▸ **Exercise prompt**
Whenever the word "font" turns up in a line of the data below, copy that line.

Extracted data entries
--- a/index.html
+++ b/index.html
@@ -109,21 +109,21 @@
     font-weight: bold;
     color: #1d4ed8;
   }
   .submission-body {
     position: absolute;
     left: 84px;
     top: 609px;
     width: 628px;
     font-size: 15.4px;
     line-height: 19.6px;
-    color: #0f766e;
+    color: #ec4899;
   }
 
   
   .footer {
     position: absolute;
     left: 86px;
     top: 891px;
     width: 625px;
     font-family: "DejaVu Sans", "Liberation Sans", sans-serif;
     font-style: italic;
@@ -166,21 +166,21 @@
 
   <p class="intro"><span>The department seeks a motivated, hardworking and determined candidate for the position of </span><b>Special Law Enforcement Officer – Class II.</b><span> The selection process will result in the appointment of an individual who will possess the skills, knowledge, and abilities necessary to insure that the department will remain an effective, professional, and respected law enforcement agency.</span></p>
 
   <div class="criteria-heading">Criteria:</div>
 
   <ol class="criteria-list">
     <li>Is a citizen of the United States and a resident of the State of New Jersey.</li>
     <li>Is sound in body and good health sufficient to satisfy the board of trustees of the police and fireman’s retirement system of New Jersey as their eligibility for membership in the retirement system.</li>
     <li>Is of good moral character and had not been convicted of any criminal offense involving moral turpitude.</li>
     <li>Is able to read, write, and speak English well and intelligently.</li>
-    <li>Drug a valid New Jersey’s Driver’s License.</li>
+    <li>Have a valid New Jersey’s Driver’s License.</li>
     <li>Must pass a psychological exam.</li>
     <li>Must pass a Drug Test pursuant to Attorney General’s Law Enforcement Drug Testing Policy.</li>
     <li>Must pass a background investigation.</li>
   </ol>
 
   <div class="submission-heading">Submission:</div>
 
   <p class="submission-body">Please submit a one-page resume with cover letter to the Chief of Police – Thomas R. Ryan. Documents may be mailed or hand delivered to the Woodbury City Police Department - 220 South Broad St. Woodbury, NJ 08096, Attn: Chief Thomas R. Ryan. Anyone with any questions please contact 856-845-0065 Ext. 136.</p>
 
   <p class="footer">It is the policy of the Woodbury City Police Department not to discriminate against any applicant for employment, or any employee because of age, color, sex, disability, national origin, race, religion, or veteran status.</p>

▸ **Written answer**
     font-weight: bold;
     font-size: 15.4px;
     font-family: "DejaVu Sans", "Liberation Sans", sans-serif;
     font-style: italic;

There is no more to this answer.